[Extracted records]
_ _ _

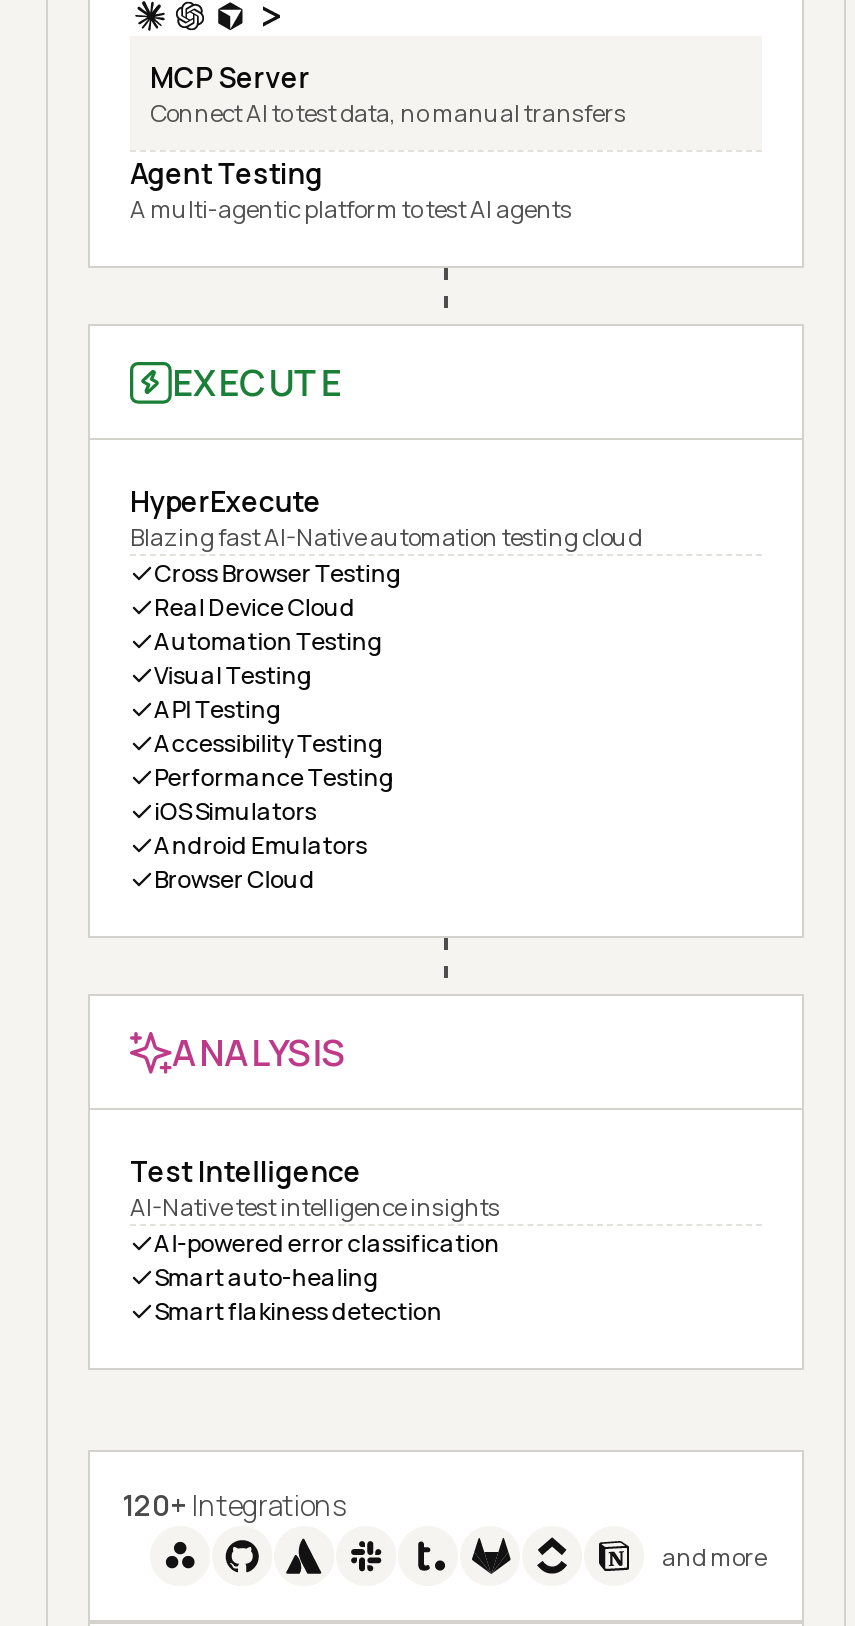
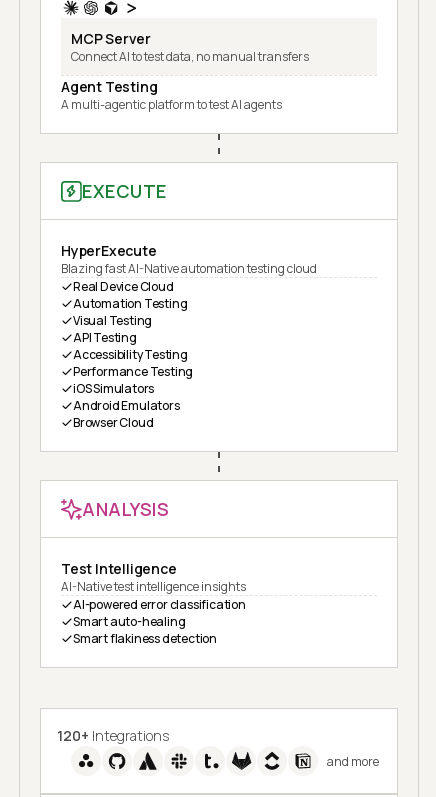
- Cross Browser Testing
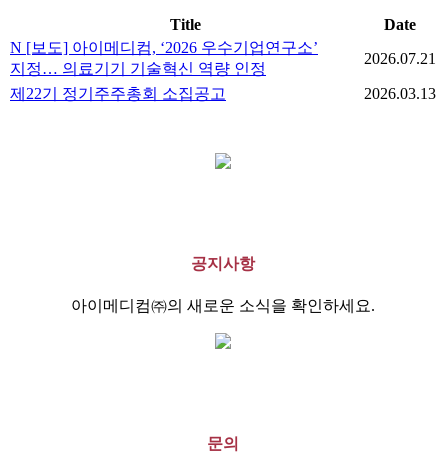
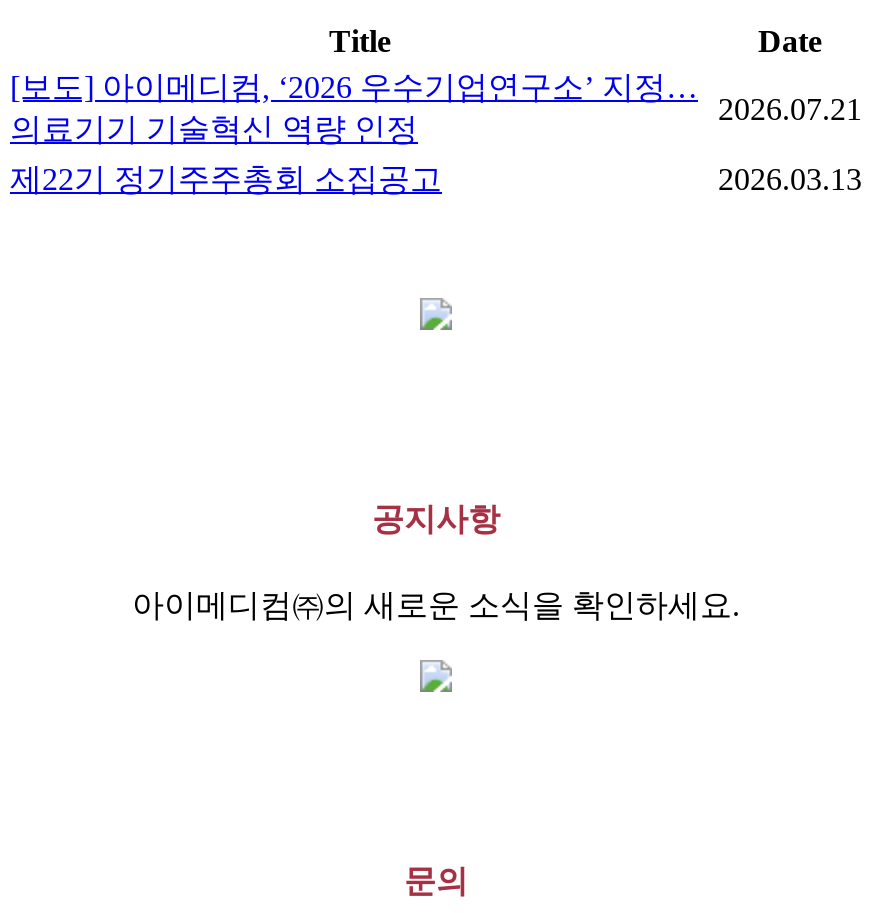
- N [보도] 아이메디컴, ‘2026 우수기업연구소’
- 지정… 의료기기 기술혁신 역량 인정
+ [보도] 아이메디컴, ‘2026 우수기업연구소’ 지정…
+ 의료기기 기술혁신 역량 인정
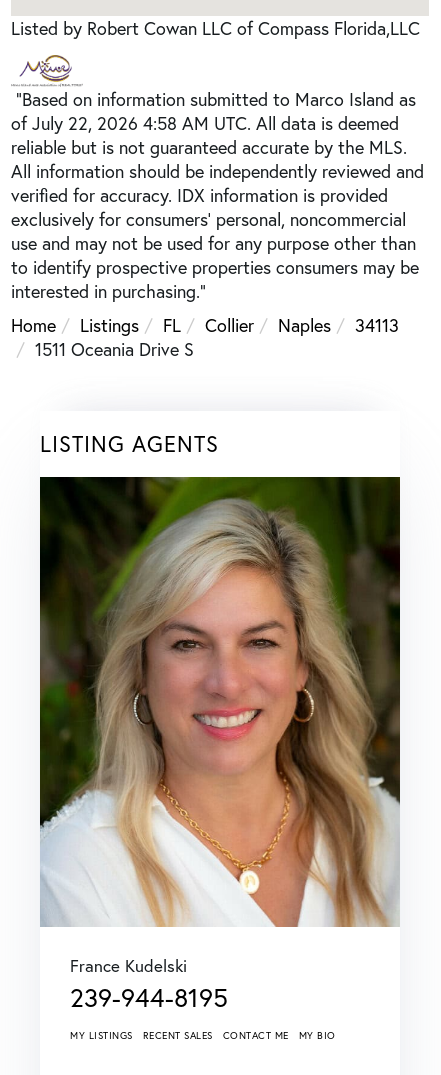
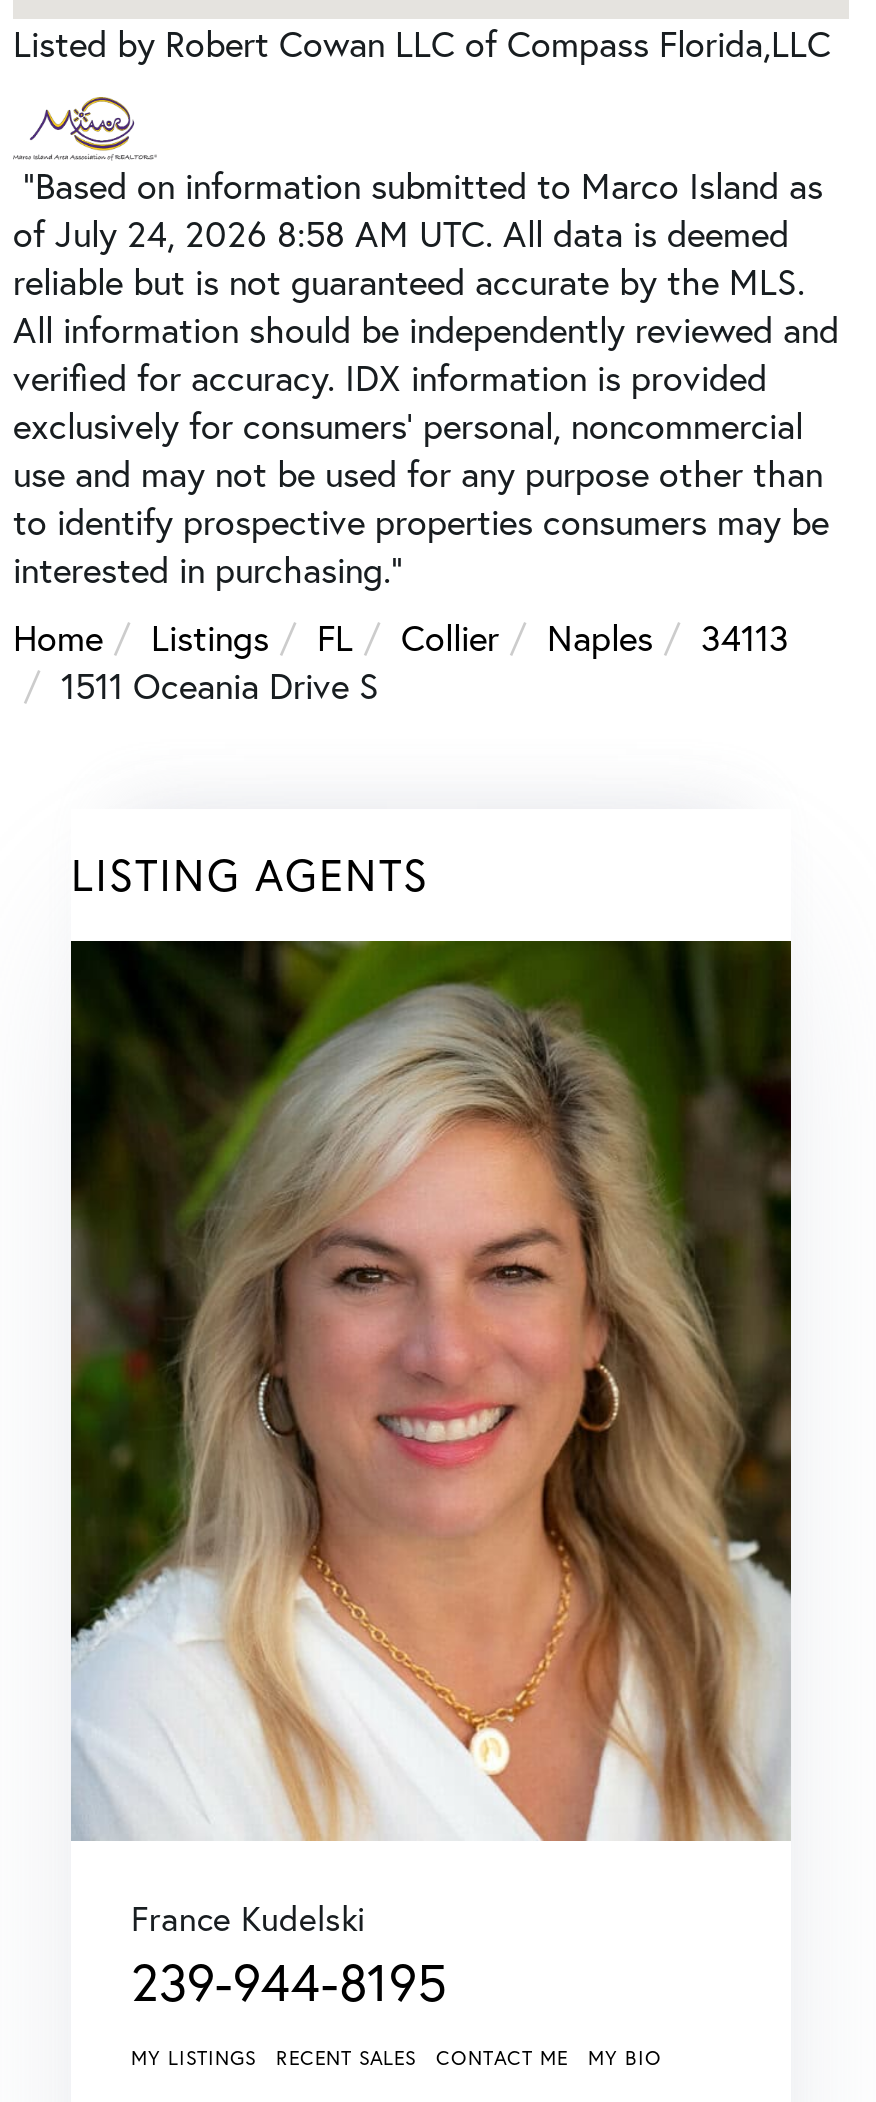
- of July 22, 2026 4:58 AM UTC. All data is deemed
+ of July 24, 2026 8:58 AM UTC. All data is deemed
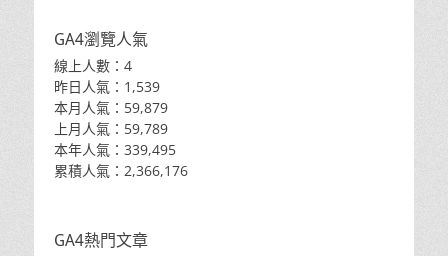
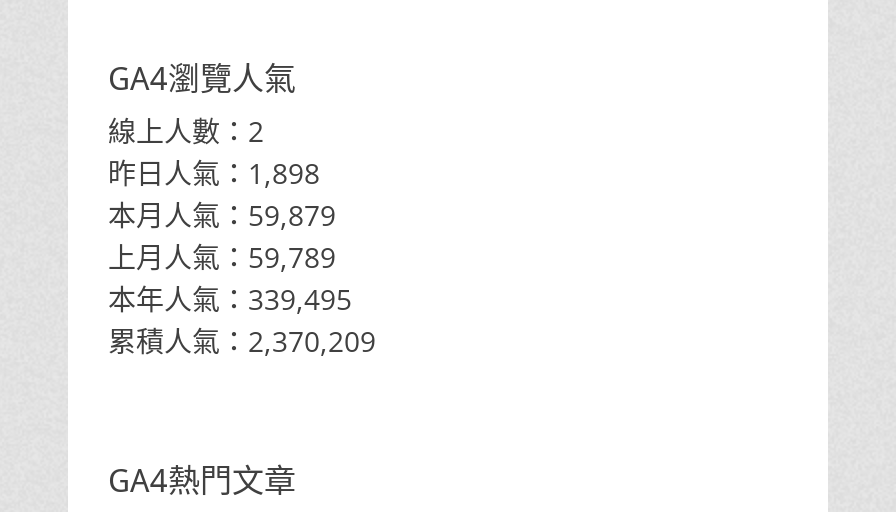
- 線上人數：4
+ 線上人數：2

- 昨日人氣：1,539
+ 昨日人氣：1,898

- 累積人氣：2,366,176
+ 累積人氣：2,370,209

_ _ _

**Task objective**
Copy all lines from the entries that contain the word "July".

**Solution**
- of July 22, 2026 4:58 AM UTC. All data is deemed
+ of July 24, 2026 8:58 AM UTC. All data is deemed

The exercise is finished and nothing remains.